Curious still are the guns featured here.
Known as Gatling Guns, the weapon is the prototype of the modern machine gun, invented by American inventor Richard Jordan Gatling in 1861. These guns were used in the American Civil War and in the Spanish-American War.
Seeing that the Filipinos, like Cubans, were fighting for independence from Spain, the Americans saw an opportunity to lend aid to the Philippine Revolution, much like how France aided the Americans in their War of Independence against Britain. But then again, a country does not help another without something it wants in return.
After Spain’s defeat in the Philippines (on land by the Filipino forces led by Emilio Aguinaldo, and at sea by the American navy), all these surplus Gatling guns were on standby in Manila (then, Intramuros) in 1898.
It was when the Filipino revolutionaries, who won virtually the entire countryside and regions of the Philippines, were never allowed by the Americans to enter the walled city of Intramuros on August of 1898 (which was Manila then) that some Filipinos became suspicious. From the start of the American military presence in Manila on August 13, 1898 to December 1898, American reinforcements and Gatling guns kept pouring in. It was only when the 1898 Treaty of Paris was concluded on December of that year, annexing the Philippines, Puerto Rico, Guam and the Marianas to the U.S., that the real intention of the Americans was revealed. Aguinaldo filed a diplomatic protest, but even the republic’s ambassador, Felipe Agoncillo, was denied audience.
Tensions escalated that climaxed in the outbreak of the Philippine-American War on February 4, 1899. These Gatling guns were put to good use and had a devastating effect on the Filipino forces, who, while having military organization, had outdated weapons, many of which were captured from the Spanish. These were also installed on American gunboats to fire upon Filipino forces on land.
On February 5, President Aguinaldo tried to quell the war by sending a message of peace to Major General Elwell Otis, leader of the American army in Manila. Otis only replied, “Fighting, having begun, must go on to the grim end.”
In a letter to Hong Kong addressed to Galicano Apacible on February 16, 1899, Apolinario Mabini, the prime minister of the new Philippine republic, wrote:
“What we wanted to avoid at all costs, came after all. On the evening of the 4th, when we were feeling so carefree because the commissioners of General Otis had just formally assured ours in signed agreements, drawn during the conferences about which I have already informed you in previous letters, that the aggression will not start with them, the Americans unexpectedly attacked all our lines in the neighborhood of Manila.
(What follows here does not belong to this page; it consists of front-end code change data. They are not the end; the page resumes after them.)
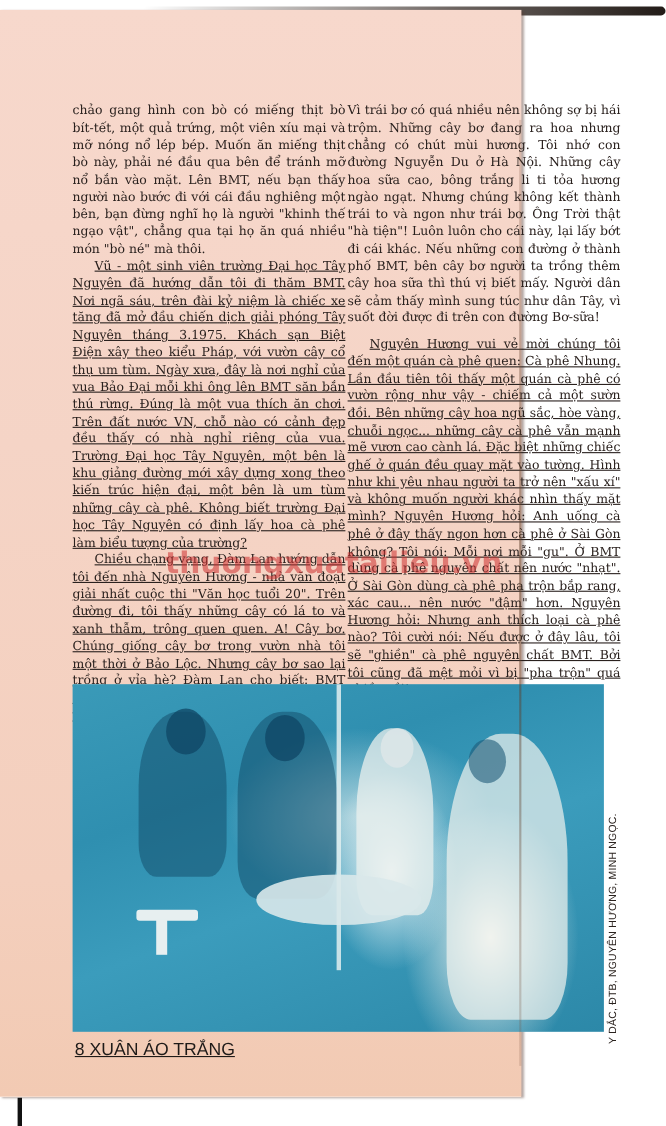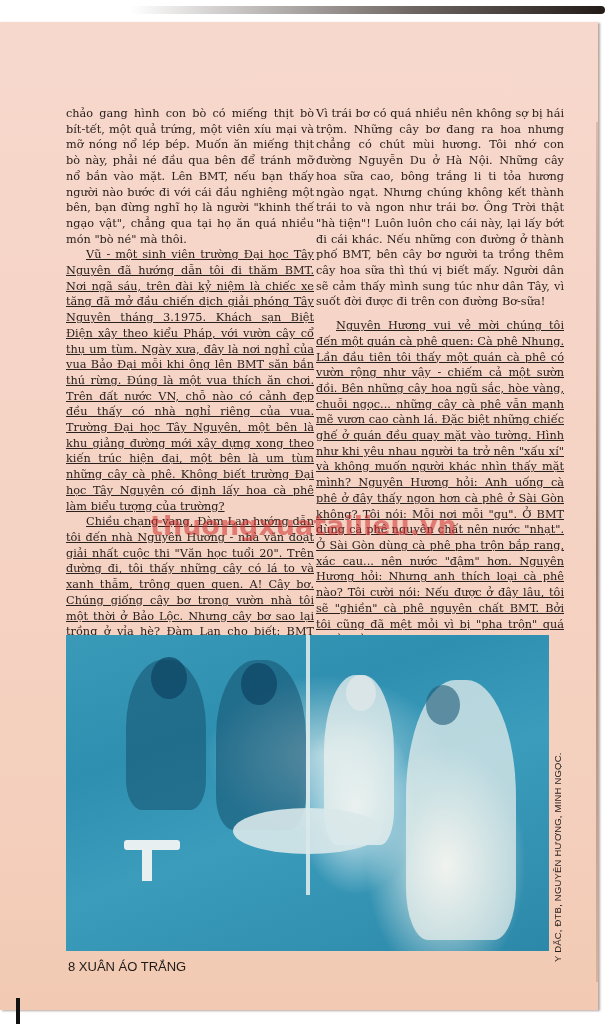--- a/index.html
+++ b/index.html
@@ -29,8 +29,8 @@
     }
     .page {
       position: absolute;
-      left: 0; top: 22px;
-      width: 598px; height: 988px;
+      left: 0; top: 9px;
+      width: 474px; height: 988px;
       background: linear-gradient(180deg, #f7d8cc 0%, #f5d4c6 40%, #f4cfbd 80%, #f2cab3 100%);
       box-shadow: 2px 1px 2px rgba(90,60,50,0.45);
     }

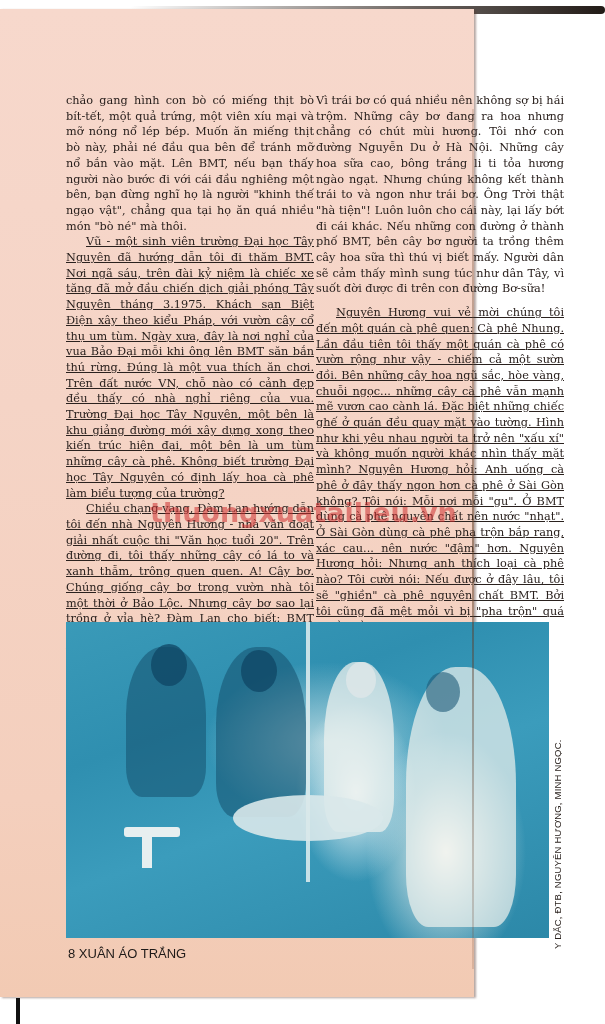--- a/index.html
+++ b/index.html
@@ -137,9 +137,10 @@
       position: absolute;
       left: 68px; top: 937px;
       font-family: "Liberation Sans", sans-serif;
-      font-size: 13px;
+      font-size: 16px;
       color: #1e1a18;
       white-space: nowrap;
+      text-decoration: underline;
     }
   </style>
 </head>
Otis is making it known that the aggression came from us, but even the foreigners themselves do not believe it. All the details point out that the attack had been premeditated and prepared on the part of the Americans… at six o’clock on the afternoon of the same day, the boat Laguna de Bay, which the Americans had covered with armor and mounted with cannon, had fired its boiler, and at eight o’clock that night, the Americans started the attack and said ship bombarded Santa Ana… Our soldiers, caught by surprise and without a commander to lead them, fought like brave men and they only gave up their posts when their munitions gave out and they were overcome with exhaustion and hunger… We are determined not to accept armistice if the Americans do not acknowledge beforehand the independence and integrity of all the Philippine Islands in the form and conditions that shall be fixed during the period of the armistice.“
Manuel L. Quezon, who would be the next president of the country after Aguinaldo, recounted his experience as captain and later as major in the Filipino army under General Tomas Mascardo:
"The war against the Americans was no war at all. It was slaughter, pure and simple. We had no weapons to speak of, and did not know how to handle few that we had. Our army had no discipline, no organization. We had men willing to die, and thousands upon thousands died heroically, while others survived through a miracle.”
The Philippine-American War lasted from 1899 to 1901 that ended with the capture of President Aguinaldo. Scholars, however, now agree that the defeat of the country’s first republic and the American victory (a stint of successful imperialism energized by American exceptionalism) was more due to the military mistakes committed by Filipinos than American military effectiveness. Mabini, in his memoir “La Revolucion Filipina” recounting the lessons learned after the war, would have agreed. For after all, advanced technology or weaponry, as history testifies, is not the sole indicator of victory in war.